Я имел разговор с Катюшей, последствия которого до сих пор ощущаю. Я писал когда-то о ней и очень хвалил ее умение любую комнату, в которую мы попадали, сделать уютной. Ах, скажите, пожалуйста! Это дело десятое. Это третьестепенное доказательство одного: Катюша — женщина. Женщина во всей своей славе. Мой отец, едва заболевал кто-нибудь из своих, звал врача. И лечить своих, и писать о своих трудно. И страшно. Но я продолжаю: Катюша у меня женщина. Ее благословение и мучение — великий дар любви. Она всю жизнь боялась влюбляться — сила ее любви не знает границ. Она в любви проста, правдива и щедра. Не щадит себя. И этот огонь никогда в ней не угасал. И никогда в ней не угасал второй ее дар — сила материнской любви. Мы прожили вместе уже двадцать два года, и я испытал со всей полнотой и счастье, и горе, которое могут дать человеку эти свойства женщины. Самое большое счастье вот в чем: никогда или почти никогда любовь в нашем доме не падала до того, чтобы будни, быт и сор заслоняли ее.

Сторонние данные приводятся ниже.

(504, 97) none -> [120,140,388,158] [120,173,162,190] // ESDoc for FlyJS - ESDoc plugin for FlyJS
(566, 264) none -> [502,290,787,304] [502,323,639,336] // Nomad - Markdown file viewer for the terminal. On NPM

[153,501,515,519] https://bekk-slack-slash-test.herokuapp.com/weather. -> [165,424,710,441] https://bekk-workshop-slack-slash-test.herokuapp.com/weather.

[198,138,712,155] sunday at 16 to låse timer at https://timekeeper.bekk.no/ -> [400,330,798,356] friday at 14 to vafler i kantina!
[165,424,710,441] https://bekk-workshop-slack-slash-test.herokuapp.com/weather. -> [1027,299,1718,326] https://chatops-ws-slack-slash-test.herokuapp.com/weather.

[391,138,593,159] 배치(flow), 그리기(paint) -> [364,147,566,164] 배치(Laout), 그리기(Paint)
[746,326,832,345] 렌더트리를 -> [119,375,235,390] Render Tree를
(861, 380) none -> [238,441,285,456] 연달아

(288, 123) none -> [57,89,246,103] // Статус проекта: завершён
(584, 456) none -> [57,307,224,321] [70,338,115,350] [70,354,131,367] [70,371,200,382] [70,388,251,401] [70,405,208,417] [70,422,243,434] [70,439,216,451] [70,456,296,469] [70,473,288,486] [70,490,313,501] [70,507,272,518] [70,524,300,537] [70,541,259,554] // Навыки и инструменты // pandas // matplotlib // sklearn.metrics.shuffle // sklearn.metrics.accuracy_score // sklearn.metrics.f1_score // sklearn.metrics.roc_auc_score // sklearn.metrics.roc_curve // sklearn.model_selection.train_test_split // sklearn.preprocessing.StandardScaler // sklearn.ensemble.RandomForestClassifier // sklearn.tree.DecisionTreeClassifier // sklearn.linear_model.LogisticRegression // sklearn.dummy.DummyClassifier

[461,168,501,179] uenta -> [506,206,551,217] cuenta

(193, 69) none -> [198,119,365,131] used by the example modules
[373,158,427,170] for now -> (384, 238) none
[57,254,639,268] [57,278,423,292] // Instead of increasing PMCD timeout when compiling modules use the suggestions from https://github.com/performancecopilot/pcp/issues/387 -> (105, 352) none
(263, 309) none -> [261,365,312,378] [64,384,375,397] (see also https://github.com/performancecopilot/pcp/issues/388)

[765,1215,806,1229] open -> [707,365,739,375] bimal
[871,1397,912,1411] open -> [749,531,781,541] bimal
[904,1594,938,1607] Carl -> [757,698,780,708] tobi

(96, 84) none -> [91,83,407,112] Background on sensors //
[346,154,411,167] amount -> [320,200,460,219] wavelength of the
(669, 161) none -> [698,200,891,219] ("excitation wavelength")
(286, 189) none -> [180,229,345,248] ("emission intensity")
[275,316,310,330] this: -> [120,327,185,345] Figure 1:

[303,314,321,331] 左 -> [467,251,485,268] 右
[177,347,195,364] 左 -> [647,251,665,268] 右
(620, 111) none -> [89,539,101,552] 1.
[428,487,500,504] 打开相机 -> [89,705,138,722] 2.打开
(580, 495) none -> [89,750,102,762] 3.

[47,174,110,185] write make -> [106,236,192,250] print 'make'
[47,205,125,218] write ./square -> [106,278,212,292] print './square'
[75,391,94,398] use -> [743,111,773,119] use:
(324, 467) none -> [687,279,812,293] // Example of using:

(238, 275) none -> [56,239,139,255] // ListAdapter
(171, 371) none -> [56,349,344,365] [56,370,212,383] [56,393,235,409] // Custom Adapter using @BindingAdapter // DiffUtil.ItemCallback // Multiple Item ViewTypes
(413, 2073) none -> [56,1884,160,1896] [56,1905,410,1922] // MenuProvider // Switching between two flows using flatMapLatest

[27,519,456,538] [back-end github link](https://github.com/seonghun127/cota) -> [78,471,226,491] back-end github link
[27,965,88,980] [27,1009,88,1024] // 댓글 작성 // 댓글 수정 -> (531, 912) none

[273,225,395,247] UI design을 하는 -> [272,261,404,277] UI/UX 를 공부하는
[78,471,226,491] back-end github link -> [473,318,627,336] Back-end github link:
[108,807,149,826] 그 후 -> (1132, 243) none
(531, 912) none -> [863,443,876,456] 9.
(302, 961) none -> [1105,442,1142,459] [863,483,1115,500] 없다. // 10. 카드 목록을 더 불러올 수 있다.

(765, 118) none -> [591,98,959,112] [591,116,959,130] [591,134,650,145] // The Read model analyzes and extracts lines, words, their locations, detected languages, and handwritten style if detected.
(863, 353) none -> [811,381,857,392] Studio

А ведь мы уже не молоды. И простота, здоровье и сила любви (ее, не моей) избавило нас от самого непристойного разврата — от разврата супружеского. И ни разу Катя не сказала мне неправды. И ни разу не изменила мне, хотя однажды (январь — февраль — март 1937 г.) опасность была близка. Для нее изменить — значило уйти. А уйти от меня она не могла. Не по моим особенным достоинствам, а по своей великой любви. Как детей любят ни за что, так и она любит меня, и я со всем своим недоверием к себе — верю ей. Она очень красива. И знает это. И старается всегда быть в достойной своей красоты и женственности форме. В начале нашего знакомства я написал ей два стихотворения, и шутливых, и любовных. И мне до сих пор не стыдно их читать. Катюша бывает несправедлива, как женщина, пристрастна, как женщина, но всегда она правдива не по-женски, потому что сильна.